Durch einen Blitzstart und zehn Minuten vom Feinsten hat sich der VfB Stuttgart gegen streckenweise harmlose Rumänen doch noch für das Achtelfinale der Champions League qualifiziert. Im Spiel eins nach Markus Babbel war in der Anfangsphase jeder Schuss ein Treffer und bevor die Gäste überhaupt richtig warm waren, stand es bereits 3:0 für das Team um den neuen Coach Christian Gross. Nach dem Seitenwechsel kam Urziceni vorübergehend besser ins Spiel, erzielte direkt den Anschlusstreffer durch Semedo, versäumte es danach aber, gegen nun wieder verunsicherte Schwaben nachzulegen. In der Folgezeit entwickelte sich ein munteres Spielchen mit zahlreichen Chancen auf beiden Seiten, so dass es am Ende auch durchaus 6:2 hätte ausgehen können. Dass es letztlich beim 3:1 blieb, war der mangelnden Chancenauswertung und den beiden exzellenten Torhütern zu verdanken.

       

Die heutige Mercedes-Benz Arena hat eine durchaus bewegende Geschichte zu erzählen: 1933 als Adolf-Hitler-Kampfbahn erbaut, trug es von 1945 bis 1949 den Namen Century Stadium/Kampfbahn, von 1949 bis 1993 hieß es kurz Neckarstadion, wurde dann in Gottlieb-Daimler Stadion umbenannt und heißt nun seit März 2008 Mercedes-Benz Arena.

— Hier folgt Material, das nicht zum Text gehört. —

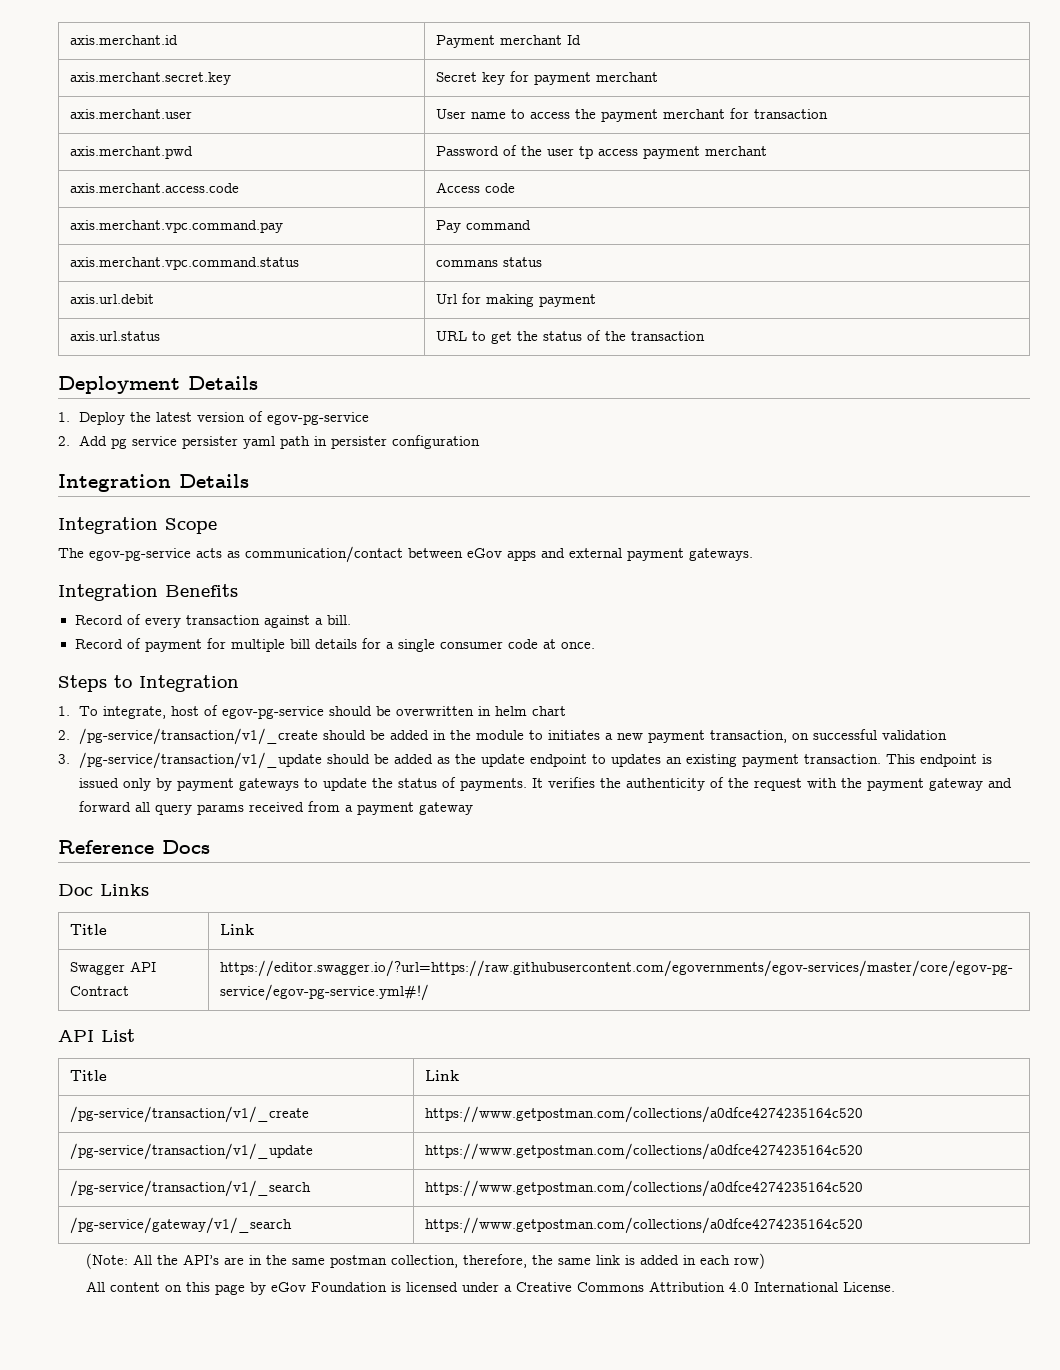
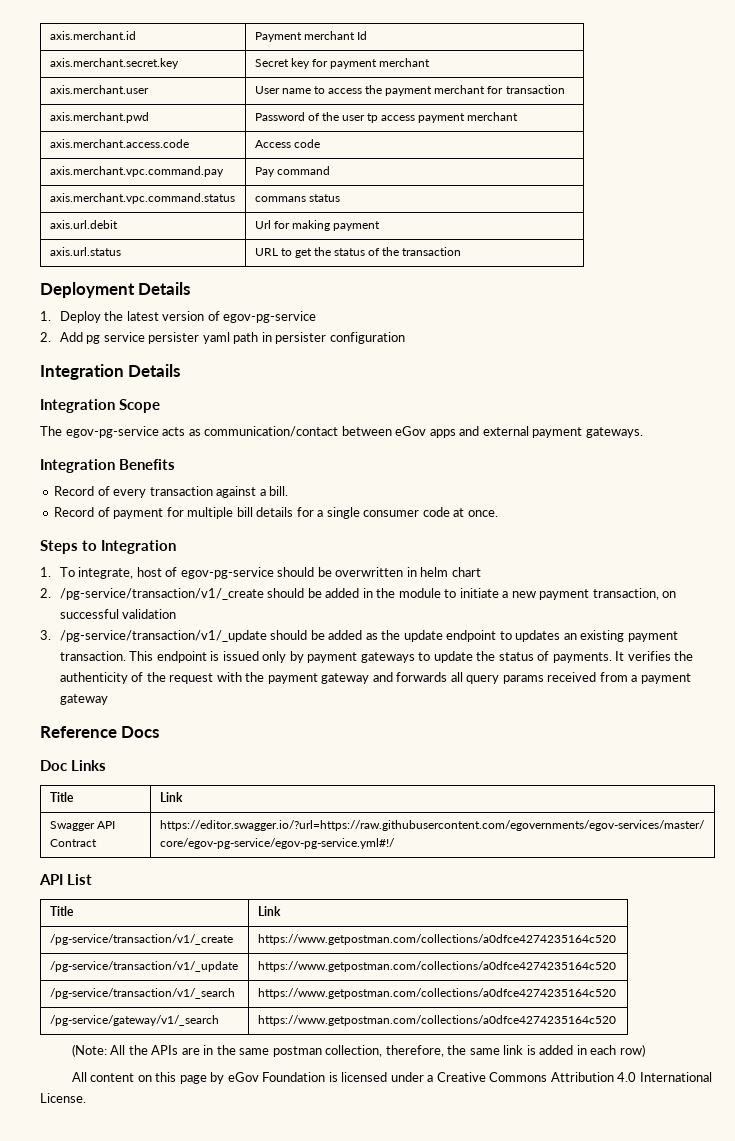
- 2. /pg-service/transaction/v1/_create should be added in the module to initiates a new payment transaction, on successful validation
+ 2. /pg-service/transaction/v1/_create should be added in the module to initiate a new payment transaction, on successful validation
- It verifies the authenticity of the request with the payment gateway and forward all query params received from a payment gateway
+ It verifies the authenticity of the request with the payment gateway and forwards all query params received from a payment gateway
- (Note: All the API’s are in the same postman collection, therefore, the same link is added in each row)
+ (Note: All the APIs are in the same postman collection, therefore, the same link is added in each row)

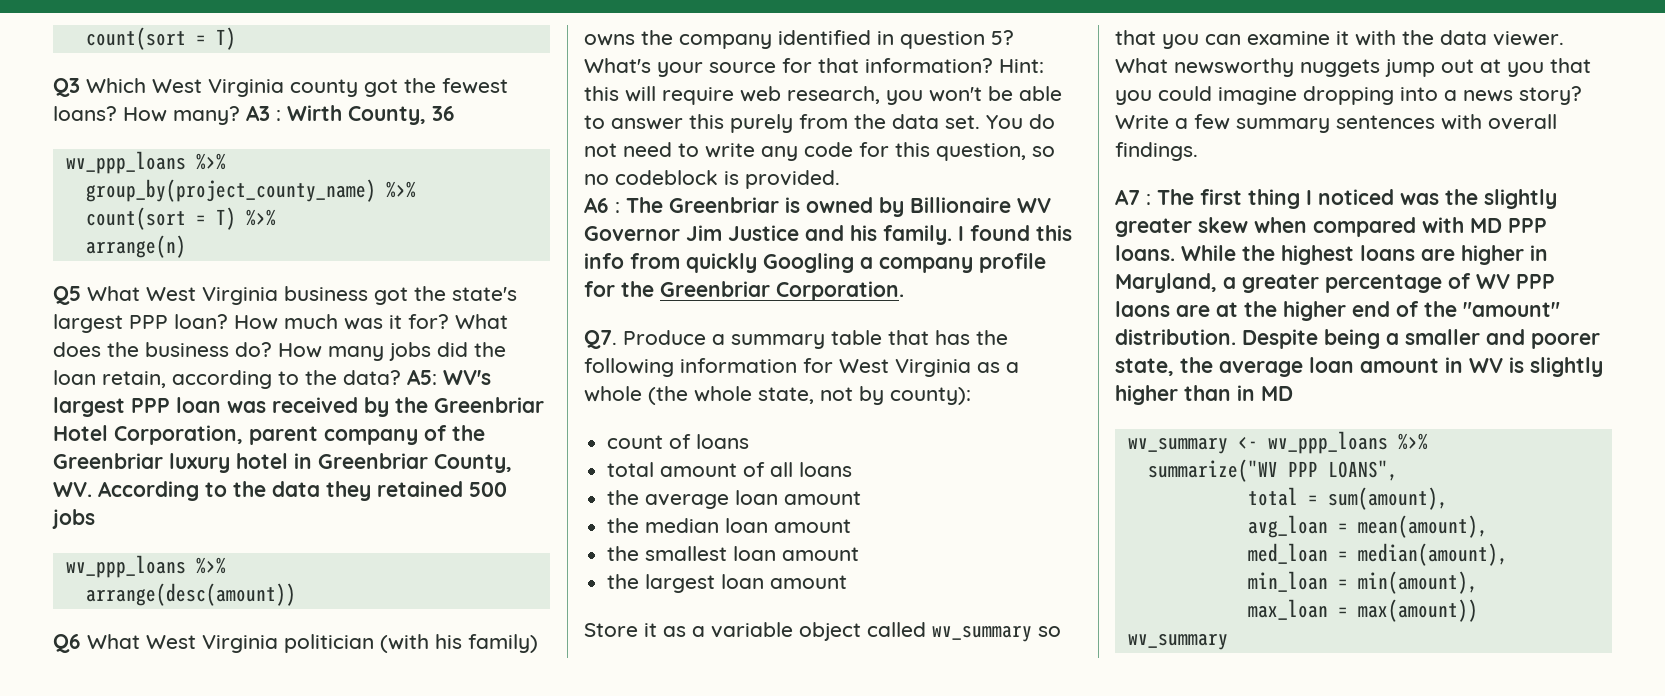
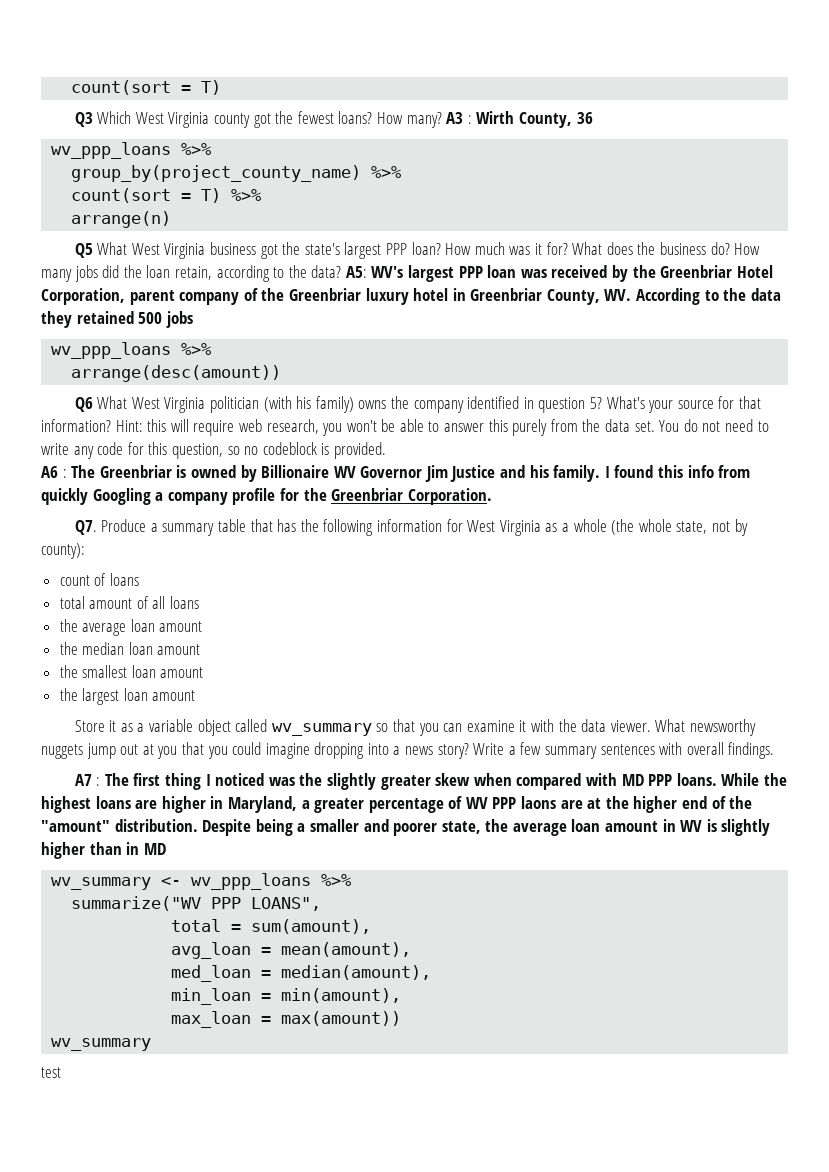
+ test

Den letzten großen Umbau erfuhr das kombinierte Leichtathletik- und Fußballstadion zwischen 1999 und 2005. In dieser Zeit wurde der zweite Rang der Haupttribüne abgerissen und durch einen neuen Oberrang ersetzt. Zwischen beiden Rängen befinden sich heute auch 44 der inzwischen obligatorischen Logen. Vor der Haupttribüne wurden ebenfalls ein Vorgebäude mit gastronomischen Einrichtungen und ein Parkhaus errichtet. In einem weiteren Bauabschnitt erhielt das Stadion unter anderem einen Oberrang für die Gegentribüne sowie zwei neue Anzeigetafeln. Bis zur letzten Saison betrug das Fassungsvermögen damit bei Bundesligaspielen 55.800, bei internationalen Spielen rund 53.000 Zuschauer. Doch seit der Sommerpause wird im „Ländle“ wieder „geschafft“: Das Spielfeld wurde um 1,30 Meter tiefer gelegt, die markante grüne Leichtathletiklaufbahn ist verschwunden und die komplette Untertürkheimer Kurve wurde abgerissen. Gleichzeitig erfolgte die Erweiterung der Haupttribüne um 5 neue Sitzreihen mit 1.360 und der Gegentribüne um sechs neue Reihen mit 1.560 Plätzen. Bis zur Fertigstellung des nun begonnenen Neubaus der Untertürkheimer Kurve zum Start der Saison 2010/11 verringert sich die Kapazität der Mercedes-Benz Arena damit auf rund 42.300 Fans. Und der Zuschauerrekord für die Ewigkeit datiert übrigens aus dem Jahre 1950, als im Stadion das erste deutsche Nachkriegs-Länderspiel gegen die Schweiz von rund 103.000 Zuschauern gesehen wurde.